Write out the entries verbatim and leave the images out of the copy.

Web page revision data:
____

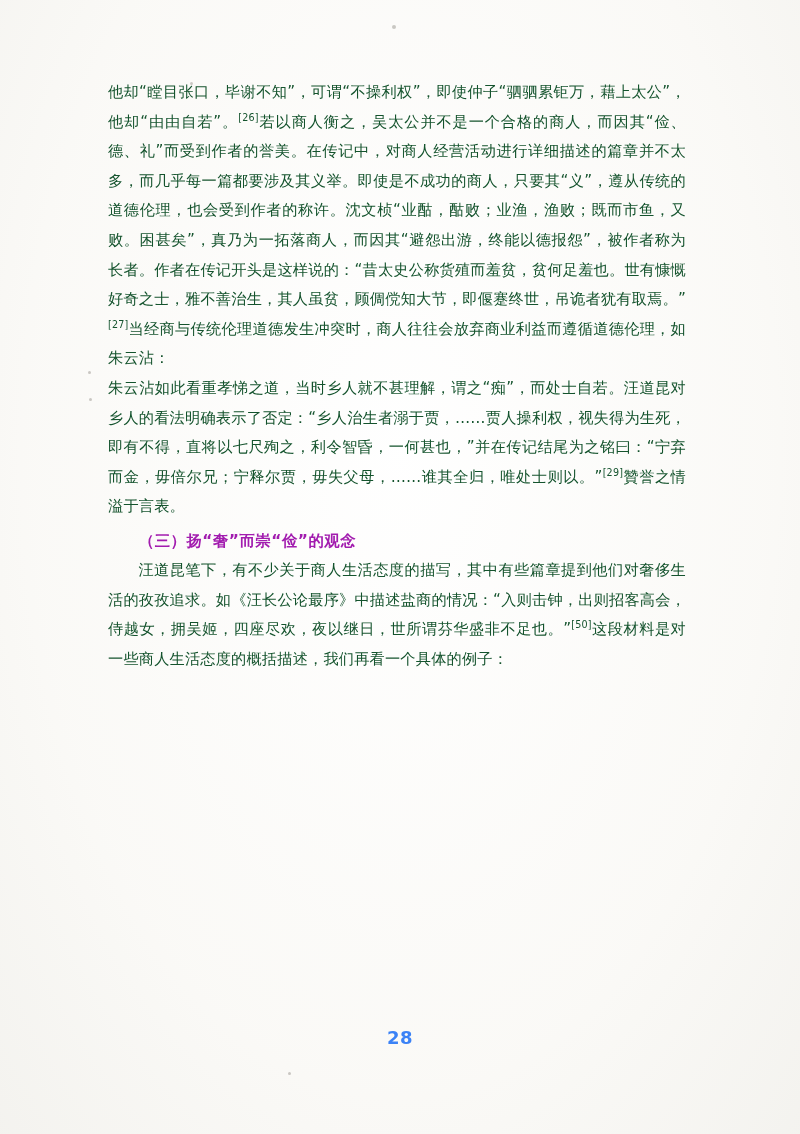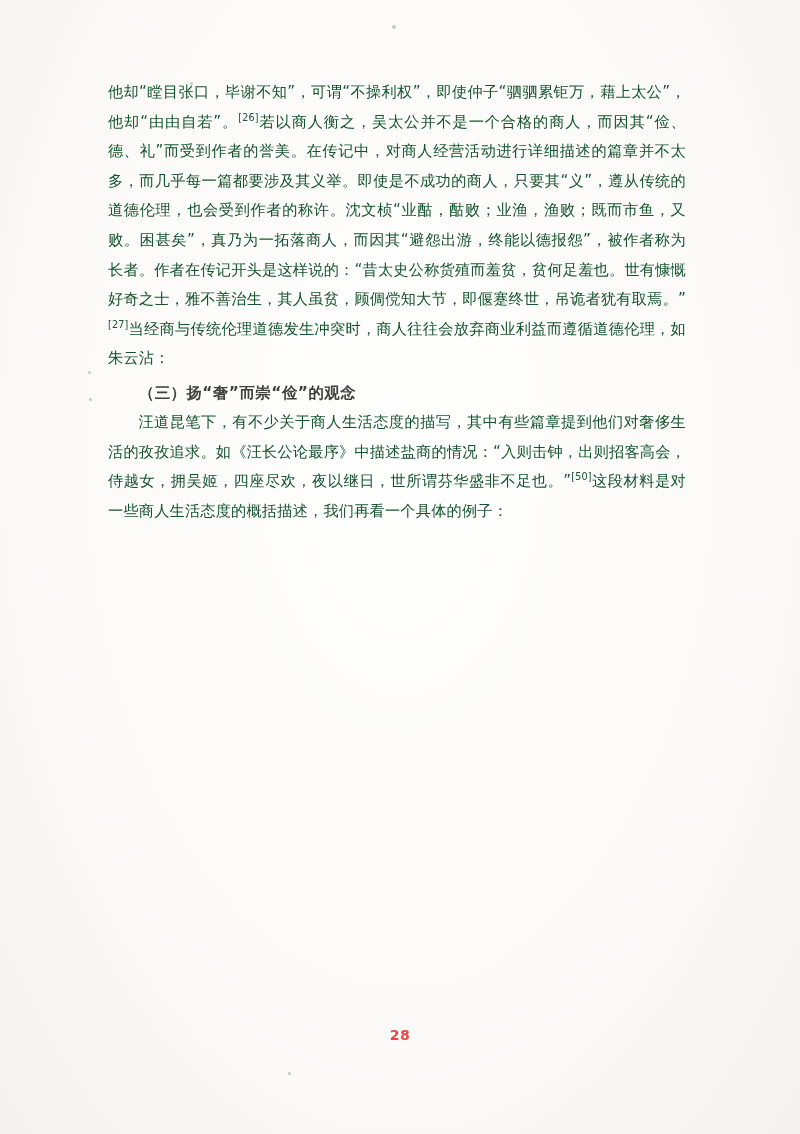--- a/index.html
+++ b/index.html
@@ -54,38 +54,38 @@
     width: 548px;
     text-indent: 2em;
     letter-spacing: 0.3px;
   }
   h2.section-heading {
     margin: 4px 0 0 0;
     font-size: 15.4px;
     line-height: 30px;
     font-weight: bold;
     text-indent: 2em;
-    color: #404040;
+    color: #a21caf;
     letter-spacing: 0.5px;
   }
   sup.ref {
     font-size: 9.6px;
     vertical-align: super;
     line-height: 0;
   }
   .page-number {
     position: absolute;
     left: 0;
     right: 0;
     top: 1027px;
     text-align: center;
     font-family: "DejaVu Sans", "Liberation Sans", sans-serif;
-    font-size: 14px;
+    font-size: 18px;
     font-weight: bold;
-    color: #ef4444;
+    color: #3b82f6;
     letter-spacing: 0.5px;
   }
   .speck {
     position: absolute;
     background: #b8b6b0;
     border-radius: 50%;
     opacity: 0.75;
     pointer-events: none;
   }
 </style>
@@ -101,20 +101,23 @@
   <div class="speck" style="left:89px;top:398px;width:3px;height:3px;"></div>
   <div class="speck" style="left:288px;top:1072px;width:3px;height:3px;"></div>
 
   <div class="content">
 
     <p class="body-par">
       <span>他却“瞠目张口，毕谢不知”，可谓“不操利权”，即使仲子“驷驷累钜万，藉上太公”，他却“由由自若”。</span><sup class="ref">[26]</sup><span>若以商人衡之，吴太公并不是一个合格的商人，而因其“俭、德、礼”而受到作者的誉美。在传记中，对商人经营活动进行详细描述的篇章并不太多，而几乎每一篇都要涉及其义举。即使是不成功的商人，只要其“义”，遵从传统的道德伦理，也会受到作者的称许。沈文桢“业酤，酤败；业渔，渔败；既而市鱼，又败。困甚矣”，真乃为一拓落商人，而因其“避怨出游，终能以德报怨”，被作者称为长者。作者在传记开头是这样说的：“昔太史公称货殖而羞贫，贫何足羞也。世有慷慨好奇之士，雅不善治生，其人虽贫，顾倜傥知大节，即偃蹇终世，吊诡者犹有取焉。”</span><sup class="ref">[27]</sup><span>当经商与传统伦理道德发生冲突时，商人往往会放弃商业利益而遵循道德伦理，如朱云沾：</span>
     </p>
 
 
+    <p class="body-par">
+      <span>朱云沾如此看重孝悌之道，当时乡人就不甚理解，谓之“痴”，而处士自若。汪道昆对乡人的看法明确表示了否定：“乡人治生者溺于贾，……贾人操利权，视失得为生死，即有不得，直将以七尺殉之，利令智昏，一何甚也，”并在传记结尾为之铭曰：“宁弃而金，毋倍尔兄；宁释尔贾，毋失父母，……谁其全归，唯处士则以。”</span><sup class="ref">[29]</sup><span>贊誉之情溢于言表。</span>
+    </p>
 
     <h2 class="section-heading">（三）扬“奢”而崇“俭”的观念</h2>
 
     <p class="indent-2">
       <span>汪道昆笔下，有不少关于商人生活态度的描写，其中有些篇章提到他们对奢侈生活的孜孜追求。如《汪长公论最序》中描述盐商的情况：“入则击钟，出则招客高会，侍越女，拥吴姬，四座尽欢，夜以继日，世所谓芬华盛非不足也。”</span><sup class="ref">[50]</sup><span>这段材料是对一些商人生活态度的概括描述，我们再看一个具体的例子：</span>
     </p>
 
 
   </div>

____

▸ **WRITTEN ANSWER**:
--- a/index.html
+++ b/index.html
@@ -54,38 +54,38 @@
     width: 548px;
     text-indent: 2em;
     letter-spacing: 0.3px;
   }
   h2.section-heading {
     margin: 4px 0 0 0;
     font-size: 15.4px;
     line-height: 30px;
     font-weight: bold;
     text-indent: 2em;
-    color: #404040;
+    color: #a21caf;
     letter-spacing: 0.5px;
   }
   sup.ref {
     font-size: 9.6px;
     vertical-align: super;
     line-height: 0;
   }
   .page-number {
     position: absolute;
     left: 0;
     right: 0;
     top: 1027px;
     text-align: center;
     font-family: "DejaVu Sans", "Liberation Sans", sans-serif;
-    font-size: 14px;
+    font-size: 18px;
     font-weight: bold;
-    color: #ef4444;
+    color: #3b82f6;
     letter-spacing: 0.5px;
   }
   .speck {
     position: absolute;
     background: #b8b6b0;
     border-radius: 50%;
     opacity: 0.75;
     pointer-events: none;
   }
 </style>
@@ -101,20 +101,23 @@
   <div class="speck" style="left:89px;top:398px;width:3px;height:3px;"></div>
   <div class="speck" style="left:288px;top:1072px;width:3px;height:3px;"></div>
 
   <div class="content">
 
     <p class="body-par">
       <span>他却“瞠目张口，毕谢不知”，可谓“不操利权”，即使仲子“驷驷累钜万，藉上太公”，他却“由由自若”。</span><sup class="ref">[26]</sup><span>若以商人衡之，吴太公并不是一个合格的商人，而因其“俭、德、礼”而受到作者的誉美。在传记中，对商人经营活动进行详细描述的篇章并不太多，而几乎每一篇都要涉及其义举。即使是不成功的商人，只要其“义”，遵从传统的道德伦理，也会受到作者的称许。沈文桢“业酤，酤败；业渔，渔败；既而市鱼，又败。困甚矣”，真乃为一拓落商人，而因其“避怨出游，终能以德报怨”，被作者称为长者。作者在传记开头是这样说的：“昔太史公称货殖而羞贫，贫何足羞也。世有慷慨好奇之士，雅不善治生，其人虽贫，顾倜傥知大节，即偃蹇终世，吊诡者犹有取焉。”</span><sup class="ref">[27]</sup><span>当经商与传统伦理道德发生冲突时，商人往往会放弃商业利益而遵循道德伦理，如朱云沾：</span>
     </p>
 
 
+    <p class="body-par">
+      <span>朱云沾如此看重孝悌之道，当时乡人就不甚理解，谓之“痴”，而处士自若。汪道昆对乡人的看法明确表示了否定：“乡人治生者溺于贾，……贾人操利权，视失得为生死，即有不得，直将以七尺殉之，利令智昏，一何甚也，”并在传记结尾为之铭曰：“宁弃而金，毋倍尔兄；宁释尔贾，毋失父母，……谁其全归，唯处士则以。”</span><sup class="ref">[29]</sup><span>贊誉之情溢于言表。</span>
+    </p>
 
     <h2 class="section-heading">（三）扬“奢”而崇“俭”的观念</h2>
 
     <p class="indent-2">
       <span>汪道昆笔下，有不少关于商人生活态度的描写，其中有些篇章提到他们对奢侈生活的孜孜追求。如《汪长公论最序》中描述盐商的情况：“入则击钟，出则招客高会，侍越女，拥吴姬，四座尽欢，夜以继日，世所谓芬华盛非不足也。”</span><sup class="ref">[50]</sup><span>这段材料是对一些商人生活态度的概括描述，我们再看一个具体的例子：</span>
     </p>
 
 
   </div>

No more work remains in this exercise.